(Stored dataset items)
•••••

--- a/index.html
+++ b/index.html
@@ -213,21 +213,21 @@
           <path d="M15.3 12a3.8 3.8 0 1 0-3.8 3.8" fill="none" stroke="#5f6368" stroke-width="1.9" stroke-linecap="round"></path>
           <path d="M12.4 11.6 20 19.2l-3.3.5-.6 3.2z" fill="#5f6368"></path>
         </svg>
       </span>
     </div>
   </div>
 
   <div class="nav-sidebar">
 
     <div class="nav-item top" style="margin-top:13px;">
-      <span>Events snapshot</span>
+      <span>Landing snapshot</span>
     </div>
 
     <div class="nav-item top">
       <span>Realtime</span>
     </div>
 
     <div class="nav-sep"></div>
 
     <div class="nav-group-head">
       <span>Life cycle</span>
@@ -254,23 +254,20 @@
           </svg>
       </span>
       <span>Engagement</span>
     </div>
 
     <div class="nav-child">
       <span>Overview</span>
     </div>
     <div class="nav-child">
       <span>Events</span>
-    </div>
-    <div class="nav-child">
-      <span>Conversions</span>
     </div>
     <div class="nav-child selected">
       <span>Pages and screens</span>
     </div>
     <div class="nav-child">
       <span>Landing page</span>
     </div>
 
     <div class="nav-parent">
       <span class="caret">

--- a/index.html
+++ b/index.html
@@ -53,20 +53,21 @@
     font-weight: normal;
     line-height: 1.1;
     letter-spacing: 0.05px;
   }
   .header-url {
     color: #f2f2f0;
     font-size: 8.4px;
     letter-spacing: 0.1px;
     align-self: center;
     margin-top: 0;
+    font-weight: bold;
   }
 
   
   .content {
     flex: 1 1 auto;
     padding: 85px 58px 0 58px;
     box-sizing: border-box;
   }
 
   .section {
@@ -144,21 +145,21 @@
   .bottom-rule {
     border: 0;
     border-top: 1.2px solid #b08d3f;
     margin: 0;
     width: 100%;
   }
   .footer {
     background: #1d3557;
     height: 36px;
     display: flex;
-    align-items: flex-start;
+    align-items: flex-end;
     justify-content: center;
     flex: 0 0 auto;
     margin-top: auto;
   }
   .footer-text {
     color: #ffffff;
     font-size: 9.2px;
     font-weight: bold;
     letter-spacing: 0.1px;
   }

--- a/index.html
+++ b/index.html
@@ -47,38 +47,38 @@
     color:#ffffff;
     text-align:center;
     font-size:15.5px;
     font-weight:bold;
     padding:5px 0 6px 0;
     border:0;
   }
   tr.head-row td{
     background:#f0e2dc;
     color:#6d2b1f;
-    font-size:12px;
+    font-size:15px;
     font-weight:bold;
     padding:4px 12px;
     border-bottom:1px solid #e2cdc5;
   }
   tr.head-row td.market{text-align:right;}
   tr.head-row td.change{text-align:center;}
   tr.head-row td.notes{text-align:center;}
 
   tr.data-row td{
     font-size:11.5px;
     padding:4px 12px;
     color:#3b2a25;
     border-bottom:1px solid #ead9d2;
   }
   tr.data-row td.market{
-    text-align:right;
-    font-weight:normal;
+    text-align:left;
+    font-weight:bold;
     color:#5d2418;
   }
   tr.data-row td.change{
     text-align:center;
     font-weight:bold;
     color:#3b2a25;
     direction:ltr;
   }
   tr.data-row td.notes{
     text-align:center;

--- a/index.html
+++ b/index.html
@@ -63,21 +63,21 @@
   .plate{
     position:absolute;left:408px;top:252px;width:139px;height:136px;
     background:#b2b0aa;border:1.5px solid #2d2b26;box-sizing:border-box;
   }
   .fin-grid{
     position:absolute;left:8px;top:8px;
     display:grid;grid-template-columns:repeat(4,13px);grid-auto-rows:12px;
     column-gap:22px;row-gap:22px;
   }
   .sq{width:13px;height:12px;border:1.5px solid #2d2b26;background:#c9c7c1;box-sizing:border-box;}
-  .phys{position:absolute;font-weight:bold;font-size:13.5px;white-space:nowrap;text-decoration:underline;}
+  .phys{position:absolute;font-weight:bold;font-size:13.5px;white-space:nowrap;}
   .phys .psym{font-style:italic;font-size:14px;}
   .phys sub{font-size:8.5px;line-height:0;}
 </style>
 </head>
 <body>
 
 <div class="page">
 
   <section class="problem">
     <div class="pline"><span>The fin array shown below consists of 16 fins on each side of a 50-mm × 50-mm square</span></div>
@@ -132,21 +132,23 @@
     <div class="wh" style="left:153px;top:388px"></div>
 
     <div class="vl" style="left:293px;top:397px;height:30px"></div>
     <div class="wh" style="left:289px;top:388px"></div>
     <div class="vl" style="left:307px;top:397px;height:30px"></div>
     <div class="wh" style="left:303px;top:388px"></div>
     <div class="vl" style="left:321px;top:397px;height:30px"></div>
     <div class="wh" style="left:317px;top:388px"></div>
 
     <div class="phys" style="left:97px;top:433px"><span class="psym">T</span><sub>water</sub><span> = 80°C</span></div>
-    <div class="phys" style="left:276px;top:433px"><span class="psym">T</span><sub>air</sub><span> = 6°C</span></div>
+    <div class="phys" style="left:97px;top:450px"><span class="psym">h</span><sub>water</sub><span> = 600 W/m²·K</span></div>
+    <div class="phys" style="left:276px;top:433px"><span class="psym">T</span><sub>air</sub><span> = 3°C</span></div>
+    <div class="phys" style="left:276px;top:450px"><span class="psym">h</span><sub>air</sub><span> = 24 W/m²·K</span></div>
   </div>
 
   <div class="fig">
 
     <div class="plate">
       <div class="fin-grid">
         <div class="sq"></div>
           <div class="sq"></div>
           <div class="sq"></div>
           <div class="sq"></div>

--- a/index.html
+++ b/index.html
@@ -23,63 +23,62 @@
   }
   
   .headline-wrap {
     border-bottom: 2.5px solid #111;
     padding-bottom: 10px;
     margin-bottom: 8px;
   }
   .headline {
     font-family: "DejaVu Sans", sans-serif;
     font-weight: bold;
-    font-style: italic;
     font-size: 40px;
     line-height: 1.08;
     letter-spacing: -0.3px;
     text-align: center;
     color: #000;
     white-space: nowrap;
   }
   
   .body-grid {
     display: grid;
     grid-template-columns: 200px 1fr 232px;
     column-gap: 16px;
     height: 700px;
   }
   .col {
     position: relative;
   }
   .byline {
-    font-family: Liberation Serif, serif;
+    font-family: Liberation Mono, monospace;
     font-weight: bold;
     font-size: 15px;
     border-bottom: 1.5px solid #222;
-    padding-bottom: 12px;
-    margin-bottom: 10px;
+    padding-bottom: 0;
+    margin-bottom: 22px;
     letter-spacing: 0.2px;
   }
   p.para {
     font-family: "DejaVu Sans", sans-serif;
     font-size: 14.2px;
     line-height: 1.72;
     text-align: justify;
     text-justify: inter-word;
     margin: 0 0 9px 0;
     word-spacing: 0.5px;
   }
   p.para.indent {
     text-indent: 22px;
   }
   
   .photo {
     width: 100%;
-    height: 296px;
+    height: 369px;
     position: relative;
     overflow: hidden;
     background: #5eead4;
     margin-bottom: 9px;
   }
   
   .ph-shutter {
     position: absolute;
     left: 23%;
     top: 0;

•••••

[Task details] Wherever the string "border" is found in the entries, copy the line it sits in.

[Written answer]
     box-sizing: border-box;
     border: 0;
     border-top: 1.2px solid #b08d3f;
     border:0;
     border-bottom:1px solid #e2cdc5;
     border-bottom:1px solid #ead9d2;
     background:#b2b0aa;border:1.5px solid #2d2b26;box-sizing:border-box;
   .sq{width:13px;height:12px;border:1.5px solid #2d2b26;background:#c9c7c1;box-sizing:border-box;}
     border-bottom: 2.5px solid #111;
     border-bottom: 1.5px solid #222;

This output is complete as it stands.